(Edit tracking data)
☆ ☆ ☆
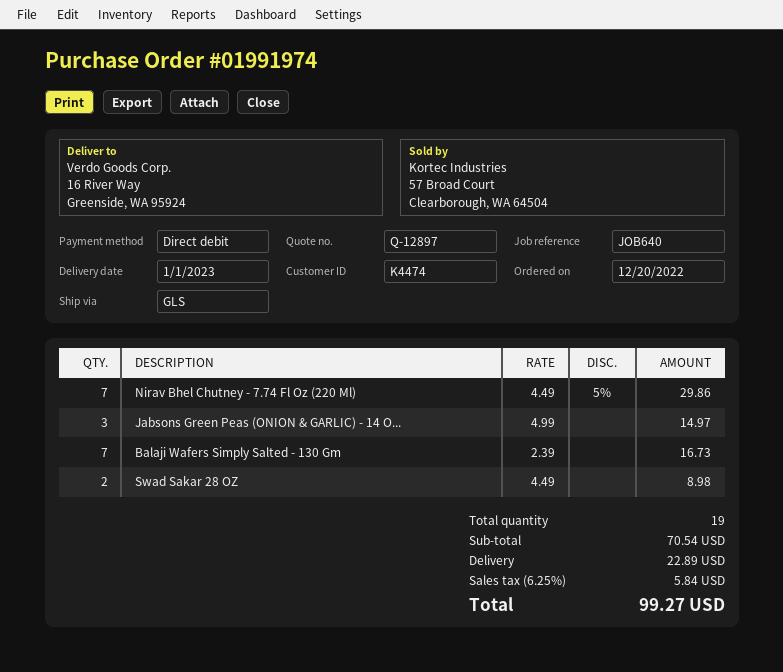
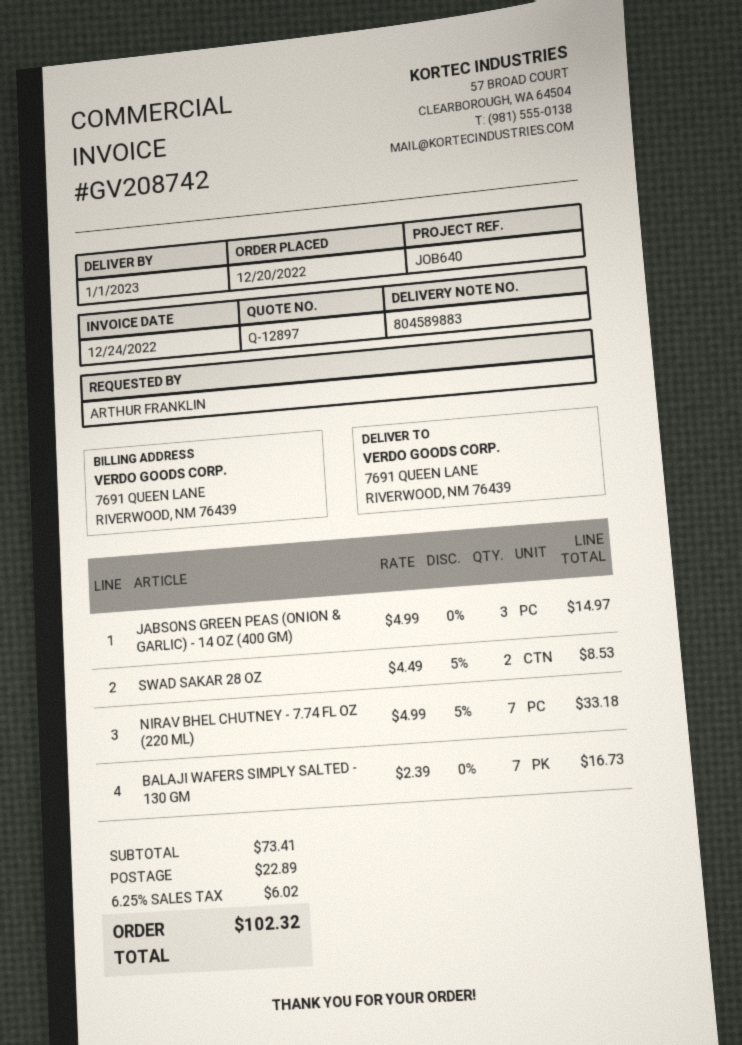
ship to: 16 River Way, Greenside, WA 95924 -> 7691 QUEEN LANE, RIVERWOOD, NM 76439
Nirav Bhel Chutney - 7.74 Fl Oz (220 Ml): 7 x 4.49 - 5% = 29.86 -> 7 x 4.99 - 5% = 33.18
Swad Sakar 28 OZ: 2 x 4.49 = 8.98 -> 2 x 4.49 - 5% = 8.53
subtotal: 70.54 -> 73.41
tax: 6.25% = 5.84 -> 6.25% = 6.02
total: 99.27 -> 102.32

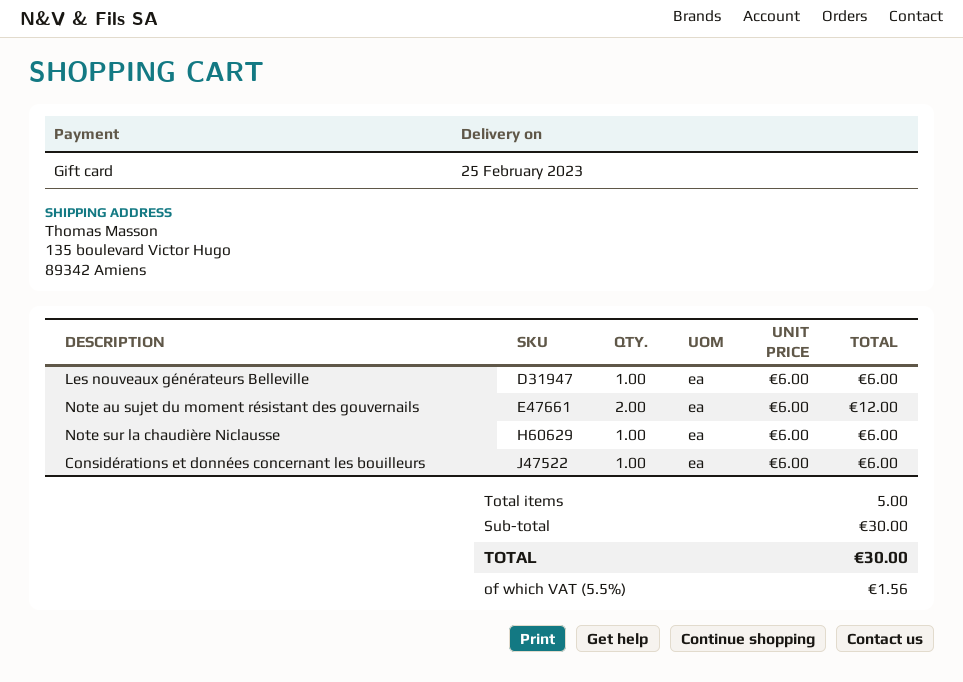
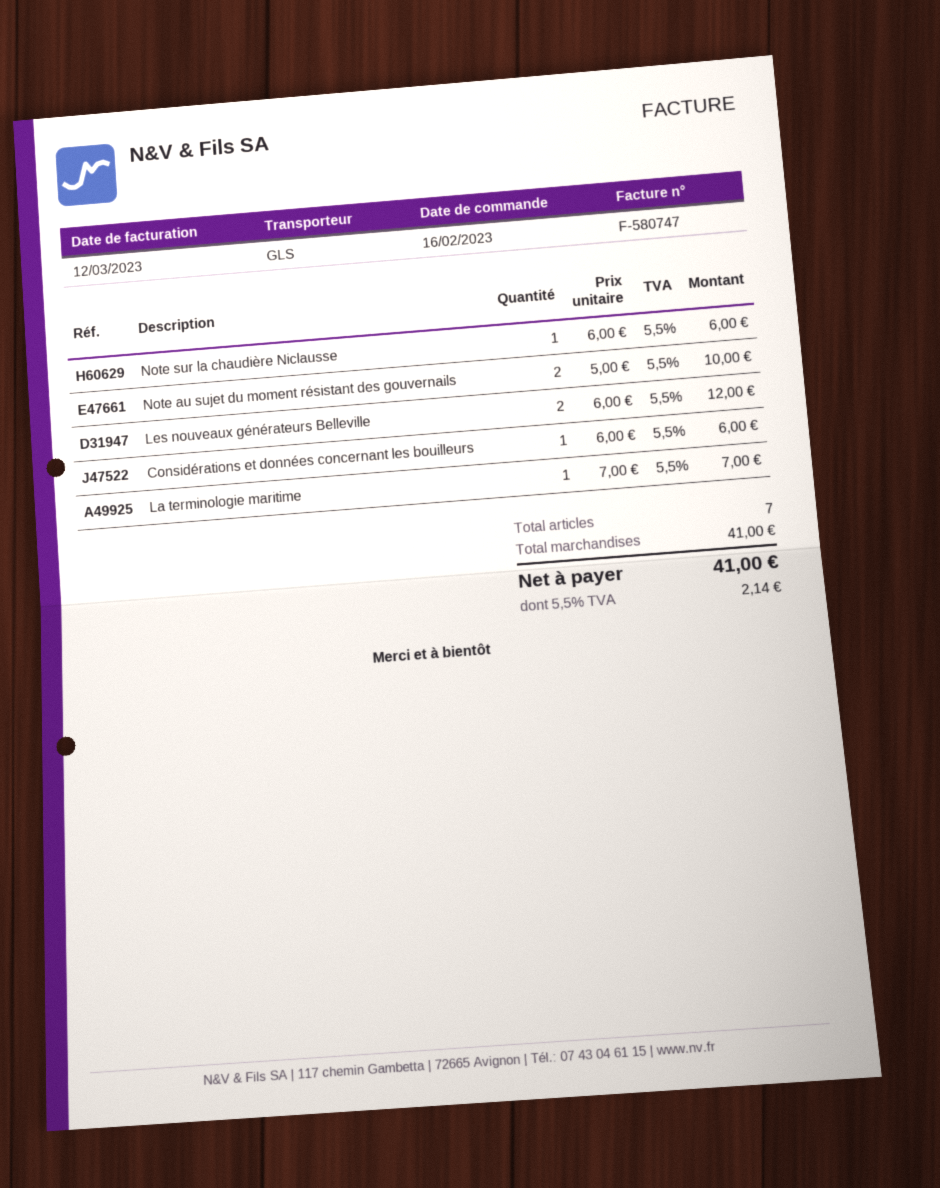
Les nouveaux générateurs Belleville: 1 x 6.00 = 6.00 -> 2 x 6.00 = 12.00
Note au sujet du moment résistant des gouvernails: 2 x 6.00 = 12.00 -> 2 x 5.00 = 10.00
La terminologie maritime: none -> 1 x 7.00 = 7.00
total quantity: 5 -> 7
subtotal: 30.00 -> 41.00
tax: 5.5% = 1.56 -> 5.5% = 2.14
total: 30.00 -> 41.00

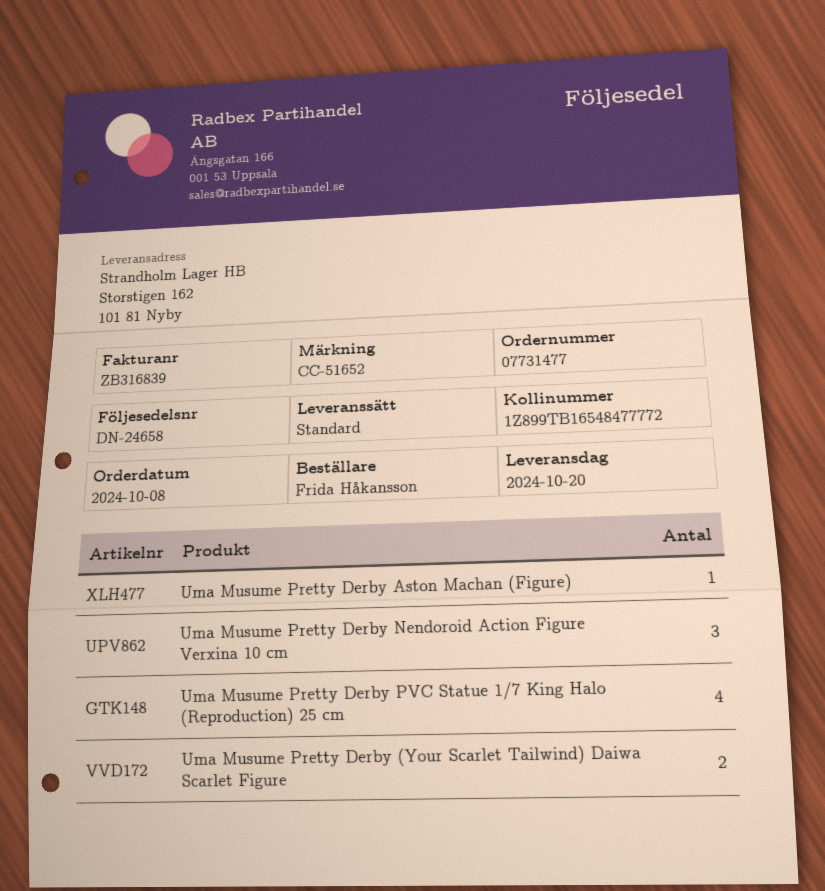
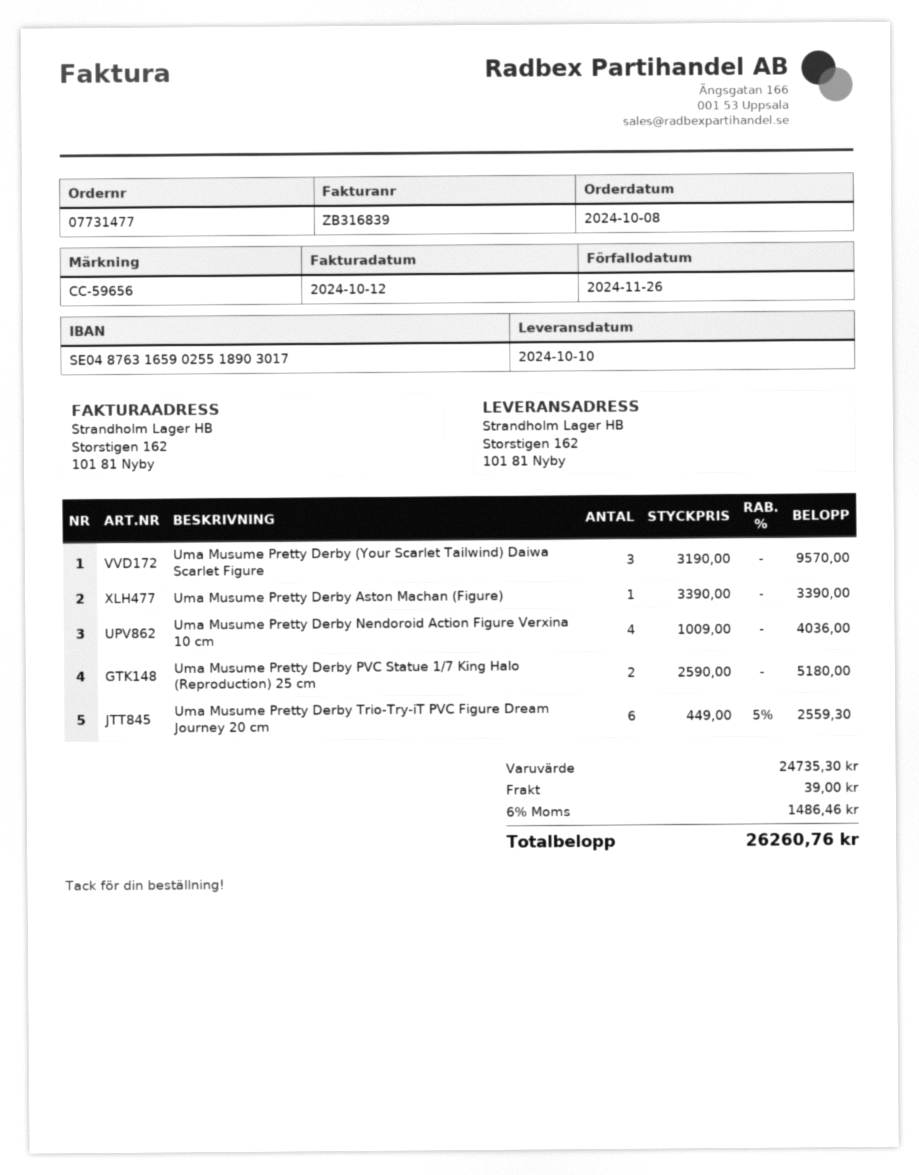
delivery date: 2024-10-20 -> 2024-10-10
reference: CC-51652 -> CC-59656
Uma Musume Pretty Derby Nendoroid Action Figure Verxina 10 cm: 3 -> 4
Uma Musume Pretty Derby PVC Statue 1/7 King Halo (Reproduction) 25 cm: 4 -> 2
Uma Musume Pretty Derby (Your Scarlet Tailwind) Daiwa Scarlet Figure: 2 -> 3
Uma Musume Pretty Derby Trio-Try-iT PVC Figure Dream Journey 20 cm: none -> 6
☆ ☆ ☆
● Task statement
For every line in the data above that holds "Pretty", return the line itself.

● Output for this exercise
Uma Musume Pretty Derby Nendoroid Action Figure Verxina 10 cm: 3 -> 4
Uma Musume Pretty Derby PVC Statue 1/7 King Halo (Reproduction) 25 cm: 4 -> 2
Uma Musume Pretty Derby (Your Scarlet Tailwind) Daiwa Scarlet Figure: 2 -> 3
Uma Musume Pretty Derby Trio-Try-iT PVC Figure Dream Journey 20 cm: none -> 6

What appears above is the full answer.